Kris Ligman, Blogger

December 12, 2013

3 Min Read

Kris Ligman is a contributing editor for Gamasutra.

There is an entertaining Twitter bot drawn up by the inimitable Patrick Rodriguez which creates snowclone variations of that most popular of video game hyperbole, "the Citizen Kane of games."

The point of the bot is twofold: first, it mocks the idea of a film being the encapsulation of an otherwise disparate medium (typical tweets include "the Monty Python & the Holy Grail of lint" and "the Sound of Music of crusades"); second, perhaps unintentionally, it becomes a sort of game in its own right -- or anyway, a series of prompts for an ongoing creative writing exercise.

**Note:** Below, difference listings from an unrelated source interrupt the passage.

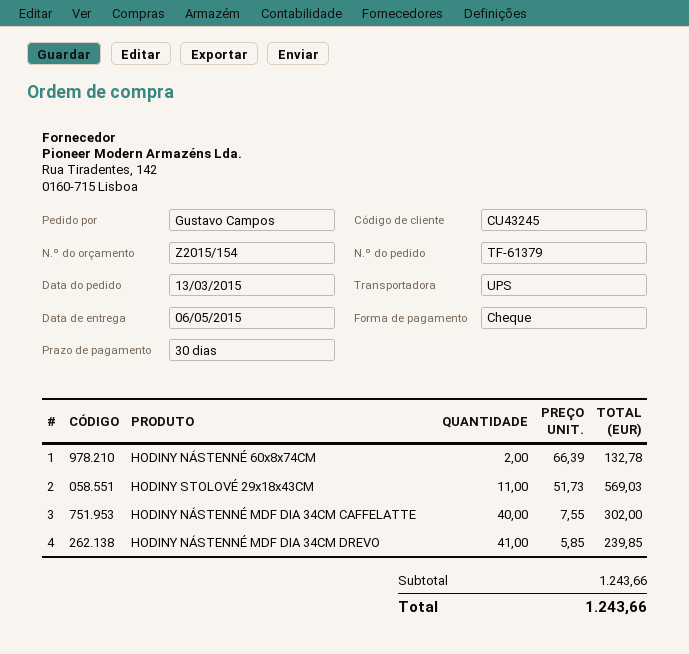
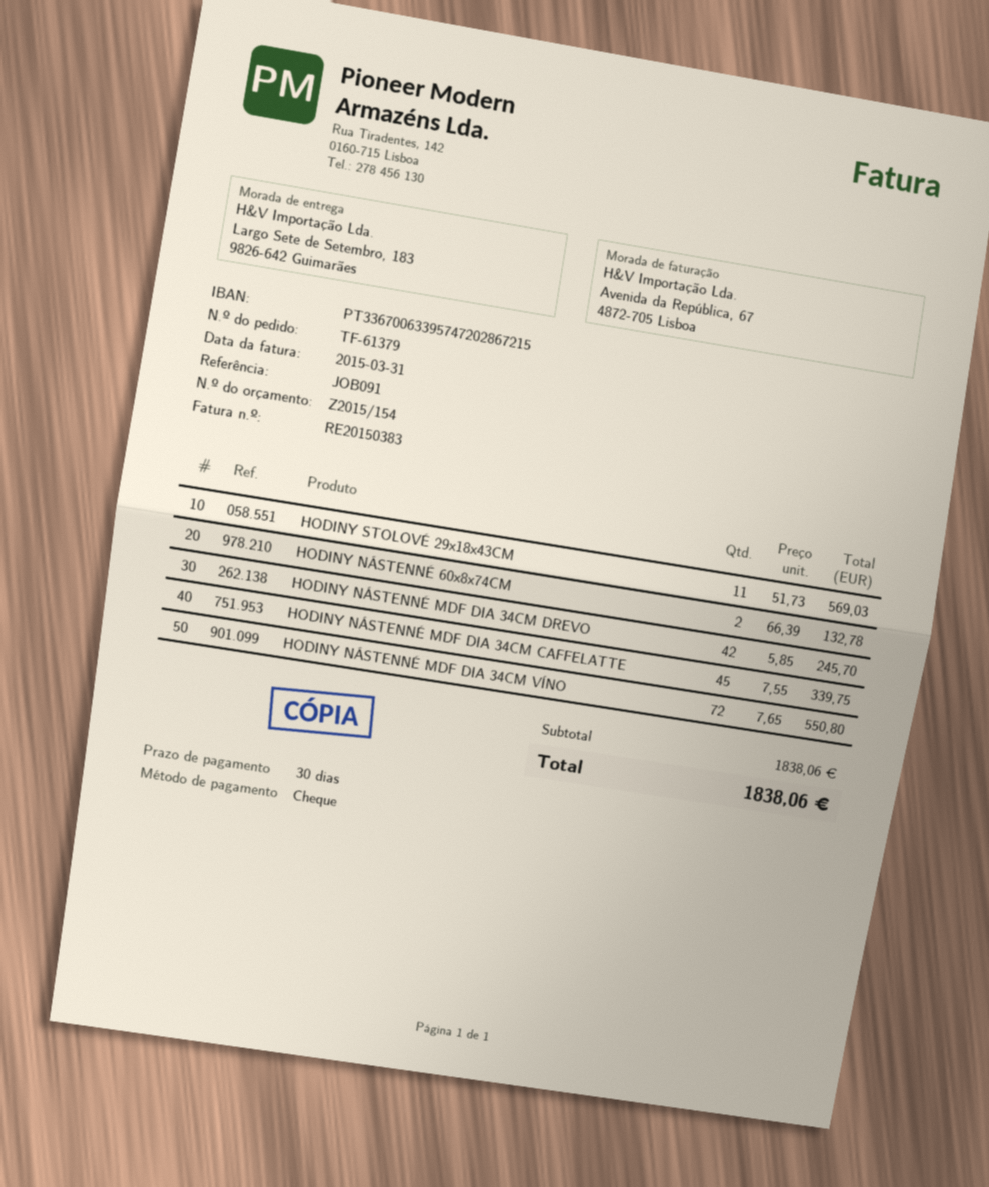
HODINY NÁSTENNÉ MDF DIA 34CM CAFFELATTE: 40 x 7.55 = 302.00 -> 45 x 7.55 = 339.75
HODINY NÁSTENNÉ MDF DIA 34CM DREVO: 41 x 5.85 = 239.85 -> 42 x 5.85 = 245.70
HODINY NÁSTENNÉ MDF DIA 34CM VÍNO: none -> 72 x 7.65 = 550.80
subtotal: 1243.66 -> 1838.06
total: 1243.66 -> 1838.06

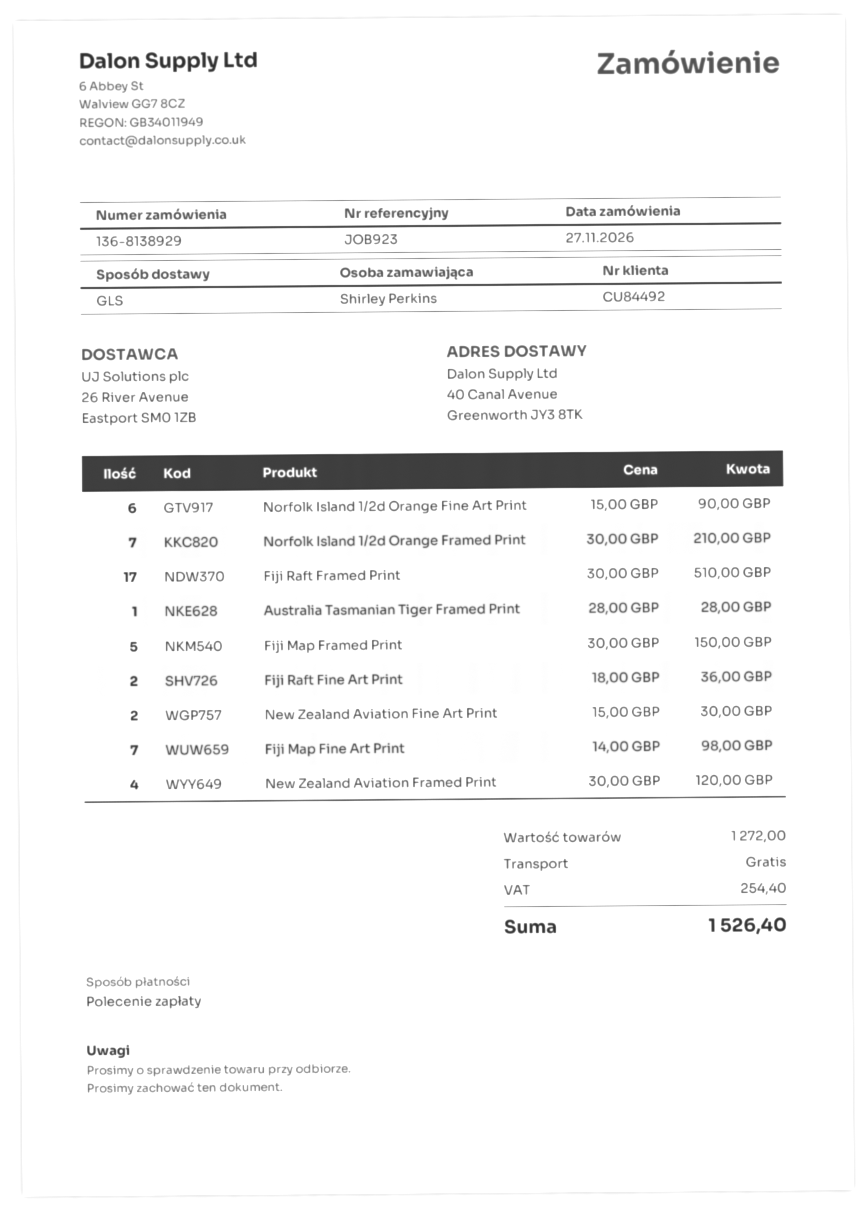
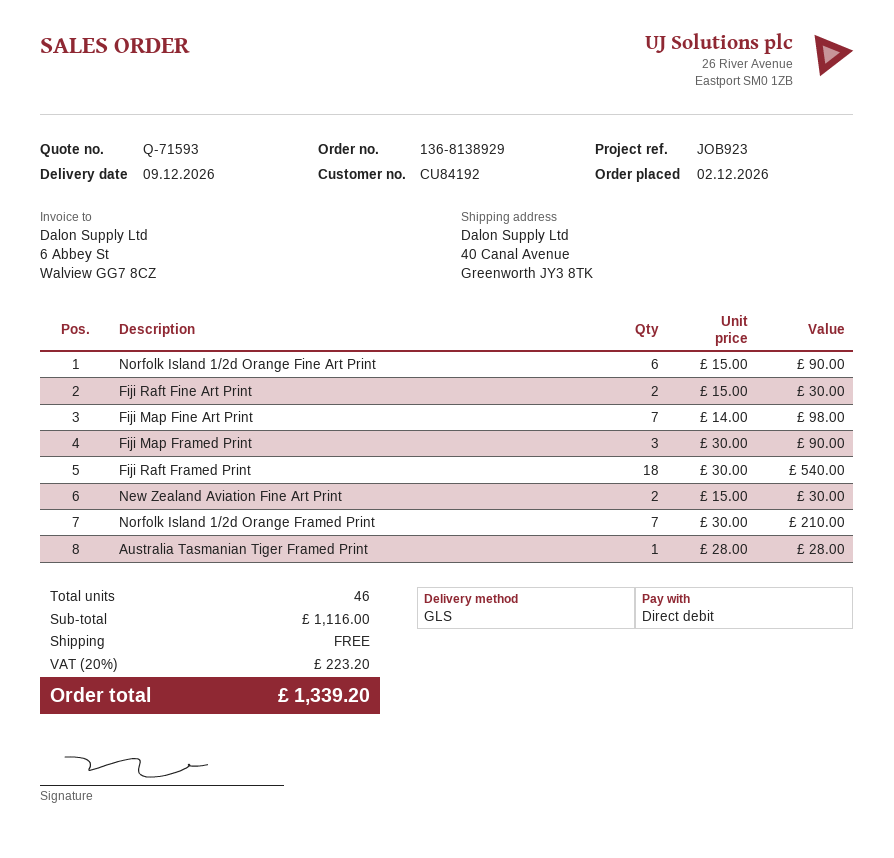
order date: 2026-11-27 -> 2026-12-02
customer number: CU84492 -> CU84192
Fiji Raft Framed Print: 17 x 30.00 = 510.00 -> 18 x 30.00 = 540.00
Fiji Map Framed Print: 5 x 30.00 = 150.00 -> 3 x 30.00 = 90.00
Fiji Raft Fine Art Print: 2 x 18.00 = 36.00 -> 2 x 15.00 = 30.00
New Zealand Aviation Framed Print: 4 x 30.00 = 120.00 -> none
subtotal: 1272.00 -> 1116.00
tax: 254.40 -> 223.20
total: 1526.40 -> 1339.20

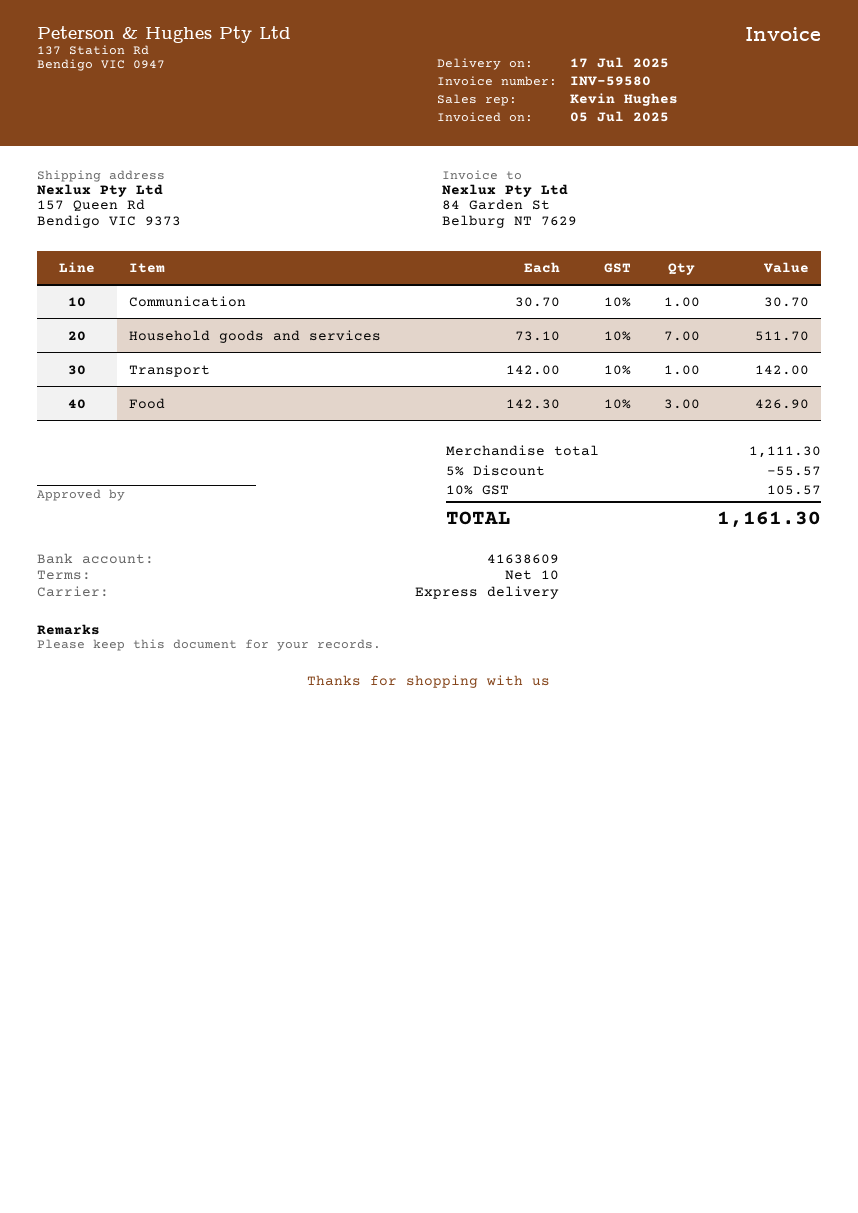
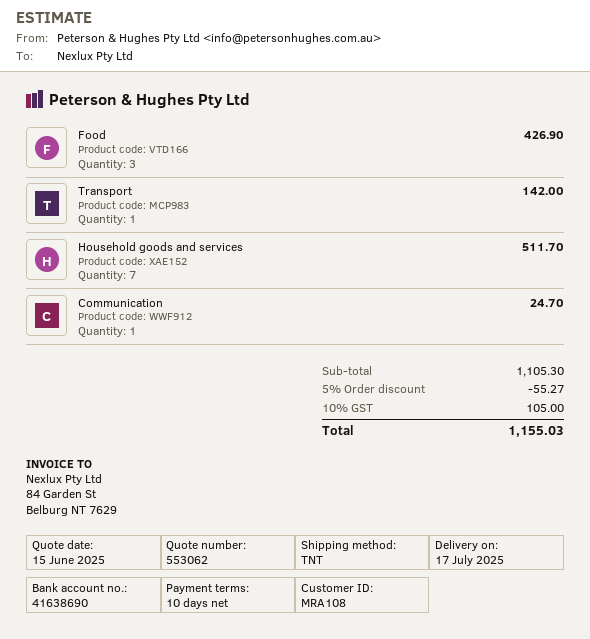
bank account: 41638609 -> 41638690
shipping method: express -> TNT
Communication: 1 for 30.70 -> 1 for 24.70
subtotal: 1111.30 -> 1105.30
discount: 5% = 55.57 -> 5% = 55.27
tax: 10% = 105.57 -> 10% = 105.00
total: 1161.30 -> 1155.03

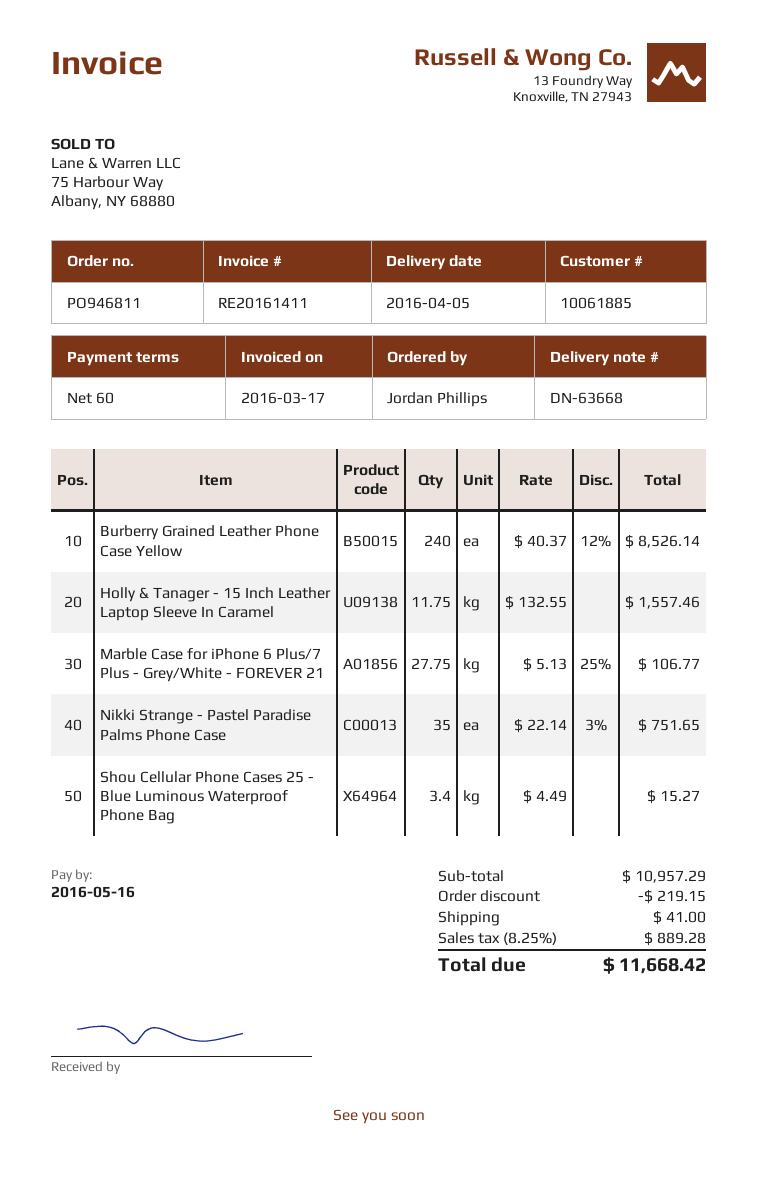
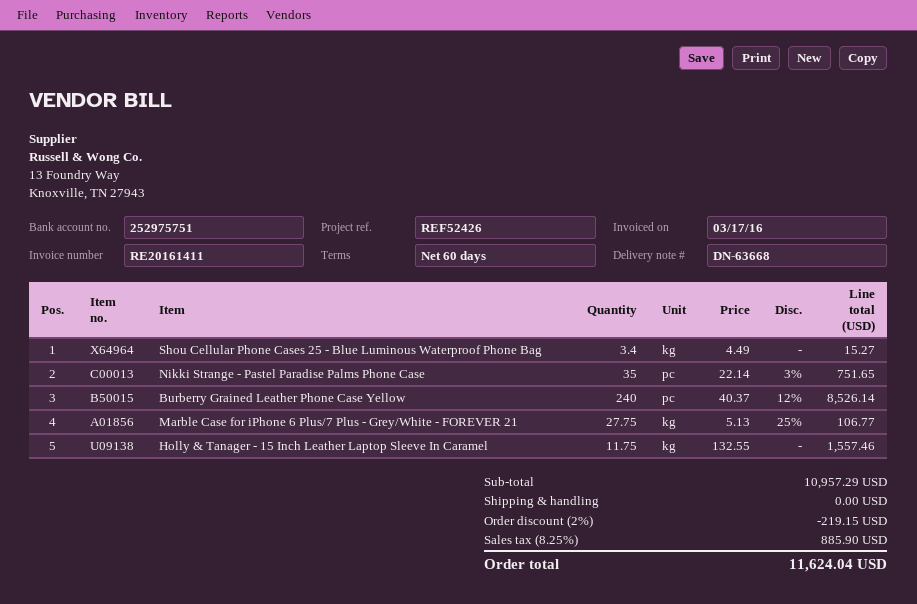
shipping: 41.00 -> 0.00
tax: 8.25% = 889.28 -> 8.25% = 885.90
total: 11668.42 -> 11624.04

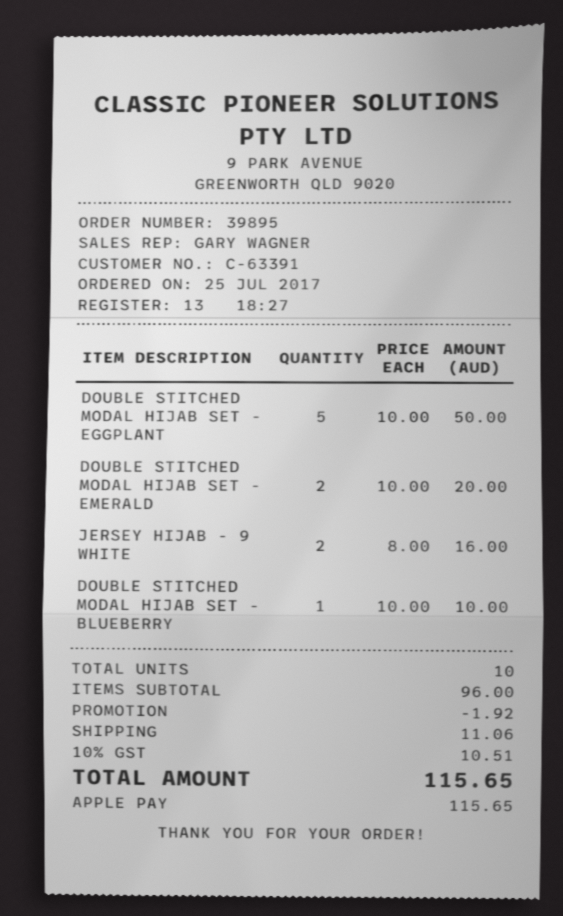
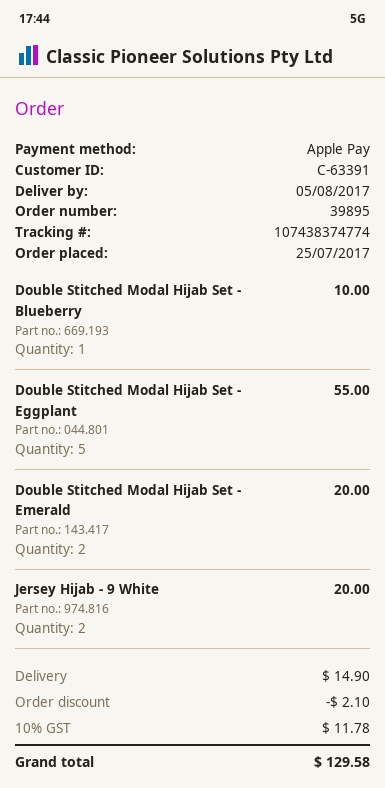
DOUBLE STITCHED MODAL HIJAB SET - EGGPLANT: 5 for 50.00 -> 5 for 55.00
JERSEY HIJAB - 9 WHITE: 2 for 16.00 -> 2 for 20.00
discount: 1.92 -> 2.10
shipping: 11.06 -> 14.90
tax: 10% = 10.51 -> 10% = 11.78
total: 115.65 -> 129.58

If games are good for anything, it's in enabling players to forge connections that might otherwise elude them. Perhaps your game models a complex idea like colonization in a way that helps it make sense to history students, or perhaps your game allows for something as simple and expressive as the mixing and matching of shapes, colors and patterns to excite young imaginations. I don't mean to suggest all games are inherently pedagogical or geared toward kids, but certainly we see the exploratory potential there, even in games where the exploration is quite limited on certain axes.

In my mind, Rodriguez's Twitter bot works the same way: using a very simple and endlessly repeatable grammar, it produces sometimes poignant, often nonsensical thought exercises. What would the Lord of the Rings of bibliographies look like? Would it be unnecessarily long, subdivided into three sections each with its own appendices? How would we model the episodic structure of the Mythbusters of accusations? And can we even conceive of a Thus Spoke Zarathustra of spaghetti?

To be sure, I'm not the first to notice the understated brilliance of these little social media automatons. Wired did a feature on them before the unmasking of horse_ebooks, and renowned bot overlord Darius Kazemi recently held a summit on the subject. To call these kinds of bots an emerging art form is not hyperbole, but a statement of fact -- what matters now is how we engage with them.

I think it would be interesting to take snowclone bots like Rodriguez's at their face value and engage them as games -- perhaps not video games, sure, but at least on par with party games. Devon's And Now Imagine bot and Darius Kazemi's Alt Universe Prompts are also fertile ground for at least a drabble competition, if not a few game jams. Consider:

 

 

 

 

 

If these strike you as similar to the half-nonsense of Peter Molydeux, well yes, look how that account ended up taking off. And while the nature of these bots may be lighthearted, the imaginative output doesn't have to be. The Schindler's List of pursuits, for example, sounds inherently depressing. And the Donnie Darko of porridge is probably at the very least terribly confusing.

I find that there is a great deal of untapped imaginative potential in the serendipitous collisions of brilliance these bots produce. If they don't lead to games in their own right, then at least they're good for games in the less structured and more playful sense. Certainly worth exploring, no?